Background: Pancreatic ductal adenocarcinoma (PDAC) remains one of the deadliest cancers, largely due to late diagnosis and the lack of reliable non-invasive biomarkers. Altered trace element homeostasis has been implicated in tumor biology and systemic inflammation, but comprehensive metallomic profiling in PDAC is still limited. Methods: Using inductively coupled plasma mass spectrometry (ICP-MS), we quantified 20 serum and 15 urinary metals in 71 PDAC patients and 69 matched controls. Statistical analyses included univariate Wilcoxon testing, correlation with systemic inflammatory indices (NLR, MLR, SIRI, AISI, HGB/RDW, PCT), and multivariate chemometric modeling (PCA-LDA). K-means clustering was applied to identify patient subgroups with distinct biochemical signatures. Results: PDAC patients showed significantly elevated urinary antimony, chromium, cadmium, and vanadium, whereas controls exhibited higher serum selenium, zinc, barium, vanadium, and cobalt (all p < 10-5). The PCA-LDA model achieved 99% classification accuracy (Monte Carlo cross-validation, 1000 iterations), highlighting complementary diagnostic contributions of serum and urinary profiles.
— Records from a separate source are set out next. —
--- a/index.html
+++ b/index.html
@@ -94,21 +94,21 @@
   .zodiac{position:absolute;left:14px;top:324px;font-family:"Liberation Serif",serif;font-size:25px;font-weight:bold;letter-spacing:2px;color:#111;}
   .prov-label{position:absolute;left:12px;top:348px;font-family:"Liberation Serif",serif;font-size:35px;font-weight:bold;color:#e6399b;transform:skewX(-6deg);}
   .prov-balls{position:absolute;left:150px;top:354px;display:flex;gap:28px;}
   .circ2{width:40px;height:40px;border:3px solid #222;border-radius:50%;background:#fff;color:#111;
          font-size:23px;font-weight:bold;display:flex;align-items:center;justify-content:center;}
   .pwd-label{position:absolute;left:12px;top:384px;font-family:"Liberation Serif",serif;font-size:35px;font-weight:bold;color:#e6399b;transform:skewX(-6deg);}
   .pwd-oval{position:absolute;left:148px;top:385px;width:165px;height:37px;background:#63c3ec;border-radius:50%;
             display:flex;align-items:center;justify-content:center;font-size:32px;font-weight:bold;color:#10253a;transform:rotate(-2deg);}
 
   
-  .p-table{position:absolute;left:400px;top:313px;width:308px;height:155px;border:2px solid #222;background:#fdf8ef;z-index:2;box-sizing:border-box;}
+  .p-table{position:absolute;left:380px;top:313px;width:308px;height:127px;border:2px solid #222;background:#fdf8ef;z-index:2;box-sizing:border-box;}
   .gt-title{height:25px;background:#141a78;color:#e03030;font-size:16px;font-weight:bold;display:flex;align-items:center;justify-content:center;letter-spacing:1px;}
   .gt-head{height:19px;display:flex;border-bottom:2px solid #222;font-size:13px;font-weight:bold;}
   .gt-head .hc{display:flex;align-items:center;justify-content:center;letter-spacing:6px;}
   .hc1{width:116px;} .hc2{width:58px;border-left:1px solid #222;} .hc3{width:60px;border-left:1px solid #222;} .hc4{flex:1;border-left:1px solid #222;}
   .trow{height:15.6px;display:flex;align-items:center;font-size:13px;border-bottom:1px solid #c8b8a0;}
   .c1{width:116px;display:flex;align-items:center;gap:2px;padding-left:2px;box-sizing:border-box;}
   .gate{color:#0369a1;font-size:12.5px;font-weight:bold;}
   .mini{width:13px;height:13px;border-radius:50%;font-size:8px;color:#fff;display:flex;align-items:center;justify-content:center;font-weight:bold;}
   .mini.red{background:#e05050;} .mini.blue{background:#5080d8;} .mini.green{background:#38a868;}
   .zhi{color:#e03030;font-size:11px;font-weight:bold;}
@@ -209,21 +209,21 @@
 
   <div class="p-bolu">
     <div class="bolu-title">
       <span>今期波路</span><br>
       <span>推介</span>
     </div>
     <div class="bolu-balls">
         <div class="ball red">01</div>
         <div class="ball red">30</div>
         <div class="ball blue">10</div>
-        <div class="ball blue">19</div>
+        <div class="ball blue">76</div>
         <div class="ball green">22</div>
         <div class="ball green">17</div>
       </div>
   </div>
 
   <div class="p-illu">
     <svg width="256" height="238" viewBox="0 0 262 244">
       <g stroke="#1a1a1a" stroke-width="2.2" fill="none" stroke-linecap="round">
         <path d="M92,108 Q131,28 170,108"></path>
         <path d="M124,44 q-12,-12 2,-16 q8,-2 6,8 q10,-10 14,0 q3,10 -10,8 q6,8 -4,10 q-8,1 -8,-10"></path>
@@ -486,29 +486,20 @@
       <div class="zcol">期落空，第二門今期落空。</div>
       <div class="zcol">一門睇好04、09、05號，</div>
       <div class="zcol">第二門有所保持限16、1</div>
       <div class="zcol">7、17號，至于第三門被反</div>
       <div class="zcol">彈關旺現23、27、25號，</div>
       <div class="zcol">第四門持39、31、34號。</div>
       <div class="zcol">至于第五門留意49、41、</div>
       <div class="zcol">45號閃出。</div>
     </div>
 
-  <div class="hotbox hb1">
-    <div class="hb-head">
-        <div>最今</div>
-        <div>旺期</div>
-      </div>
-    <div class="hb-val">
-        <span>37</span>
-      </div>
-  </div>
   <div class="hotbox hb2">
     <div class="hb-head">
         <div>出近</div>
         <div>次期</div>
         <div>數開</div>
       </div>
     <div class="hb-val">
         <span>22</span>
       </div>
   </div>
Serum selenium was inversely associated with SIRI and NLR, while urinary cobalt correlated positively with NLR. Clustering revealed three PDAC subgroups with different inflammatory and metallomic patterns, suggesting underlying biological heterogeneity. Conclusions: PDAC is characterized by opposite serum-urine metal signatures, indicating altered absorption-excretion dynamics. Selenium depletion may represent a protective biomarker, whereas urinary cobalt excretion reflects systemic inflammation. This integrative ICP-MS-chemometric approach provides a promising diagnostic tool for improving early detection and patient stratification in clinical practice.